Добавить в цитаты Настройки чтения

Страница 33 из 77

…А когда в седьмом часу утра мы шли, все убыстряя шаг, по улице Великого акына, солнце уже вовсю шпарило в затылок, и от наших шинелей поднимался пар.

Первое, что мы услышали, появившись на проходной, это скороговорку дежурного:

— Быстрей! Бегом! За вами уже на вокзал посылали. Через три часа уходит поезд…

У родной казармы мы увидели что-то непривычное. Вместо потерявших всякую форму, побуревших от дождей и солнца байковых хламид в глаза бросалась новенькая форма людей, издали показавшихся нам незнакомыми. Навстречу нам бежали двое, и я с трудом узнал Сашку Блинкова и Витьку Заклепенко. На них были крепкие сапоги, пахнущие швейной мастерской зеленые хлопчатобумажные гимнастерки со стоячим воротником и новенькие кожаные ремни. Но главное — на их плечах мы увидели погоны! Защитные фронтовые погоны лейтенантов с одним просветом и двумя серебряными звездочками. Значит, все-таки зря трудился парикмахер…
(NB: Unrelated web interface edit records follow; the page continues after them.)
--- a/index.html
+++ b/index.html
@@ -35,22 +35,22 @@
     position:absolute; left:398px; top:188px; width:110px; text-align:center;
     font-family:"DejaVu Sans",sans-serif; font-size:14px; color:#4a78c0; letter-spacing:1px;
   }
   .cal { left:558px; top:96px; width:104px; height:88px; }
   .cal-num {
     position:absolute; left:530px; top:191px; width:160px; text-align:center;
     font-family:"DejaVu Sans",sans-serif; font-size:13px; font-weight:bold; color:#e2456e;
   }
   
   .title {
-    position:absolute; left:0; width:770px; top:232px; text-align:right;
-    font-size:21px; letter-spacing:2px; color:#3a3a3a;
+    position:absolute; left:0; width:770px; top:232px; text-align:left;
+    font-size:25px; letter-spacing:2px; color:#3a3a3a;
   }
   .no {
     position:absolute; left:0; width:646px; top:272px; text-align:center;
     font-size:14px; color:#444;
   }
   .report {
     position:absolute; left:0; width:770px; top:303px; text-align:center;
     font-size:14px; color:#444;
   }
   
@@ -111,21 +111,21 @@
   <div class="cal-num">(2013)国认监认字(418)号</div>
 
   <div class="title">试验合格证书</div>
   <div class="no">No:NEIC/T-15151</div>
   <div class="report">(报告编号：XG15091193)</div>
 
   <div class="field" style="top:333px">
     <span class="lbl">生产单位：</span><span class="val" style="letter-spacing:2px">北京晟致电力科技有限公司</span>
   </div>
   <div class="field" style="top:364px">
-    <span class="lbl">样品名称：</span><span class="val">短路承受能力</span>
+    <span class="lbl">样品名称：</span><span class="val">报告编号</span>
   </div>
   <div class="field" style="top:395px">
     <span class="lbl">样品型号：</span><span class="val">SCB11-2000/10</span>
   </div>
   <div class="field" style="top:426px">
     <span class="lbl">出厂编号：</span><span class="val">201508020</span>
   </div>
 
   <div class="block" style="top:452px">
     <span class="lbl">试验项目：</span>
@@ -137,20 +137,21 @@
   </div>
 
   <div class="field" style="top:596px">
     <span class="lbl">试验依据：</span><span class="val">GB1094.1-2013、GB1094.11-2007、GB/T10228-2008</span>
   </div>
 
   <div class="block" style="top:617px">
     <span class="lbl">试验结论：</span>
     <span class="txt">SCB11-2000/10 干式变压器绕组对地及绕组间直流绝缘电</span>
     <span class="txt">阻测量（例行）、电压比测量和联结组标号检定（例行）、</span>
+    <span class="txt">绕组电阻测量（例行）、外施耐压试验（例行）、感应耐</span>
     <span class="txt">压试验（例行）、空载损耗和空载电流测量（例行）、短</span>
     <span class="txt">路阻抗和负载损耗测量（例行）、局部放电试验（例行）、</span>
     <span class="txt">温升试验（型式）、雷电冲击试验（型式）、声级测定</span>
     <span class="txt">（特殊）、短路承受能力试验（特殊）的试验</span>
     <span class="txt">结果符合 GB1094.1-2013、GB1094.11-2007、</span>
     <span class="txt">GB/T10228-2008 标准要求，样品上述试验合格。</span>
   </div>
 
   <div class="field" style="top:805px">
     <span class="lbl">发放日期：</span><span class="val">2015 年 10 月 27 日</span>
— Снимай шинели! — кричал Сашка. — Давай винтовку и вещмешки. Жмите в столовую, там все накрыто. После завтрака — на склад получать шмотки.

— Спокойно! Сухой паек мы на вас взяли, — объявил Витька, как будто сейчас для нас это было самым главным.

Мы ополоснули под краном свои физиономии, на ходу проглотили завтрак и помчались на вещевой склад. Там все уже было готово вплоть до отутюженных суконных пилоток. Каждому строго по размеру. Так что примерять почти ничего не пришлось.

— Погоны и петлицы к шинелям получите у старшины, — сказали нам на складе. — Счастливо повоевать, ребята!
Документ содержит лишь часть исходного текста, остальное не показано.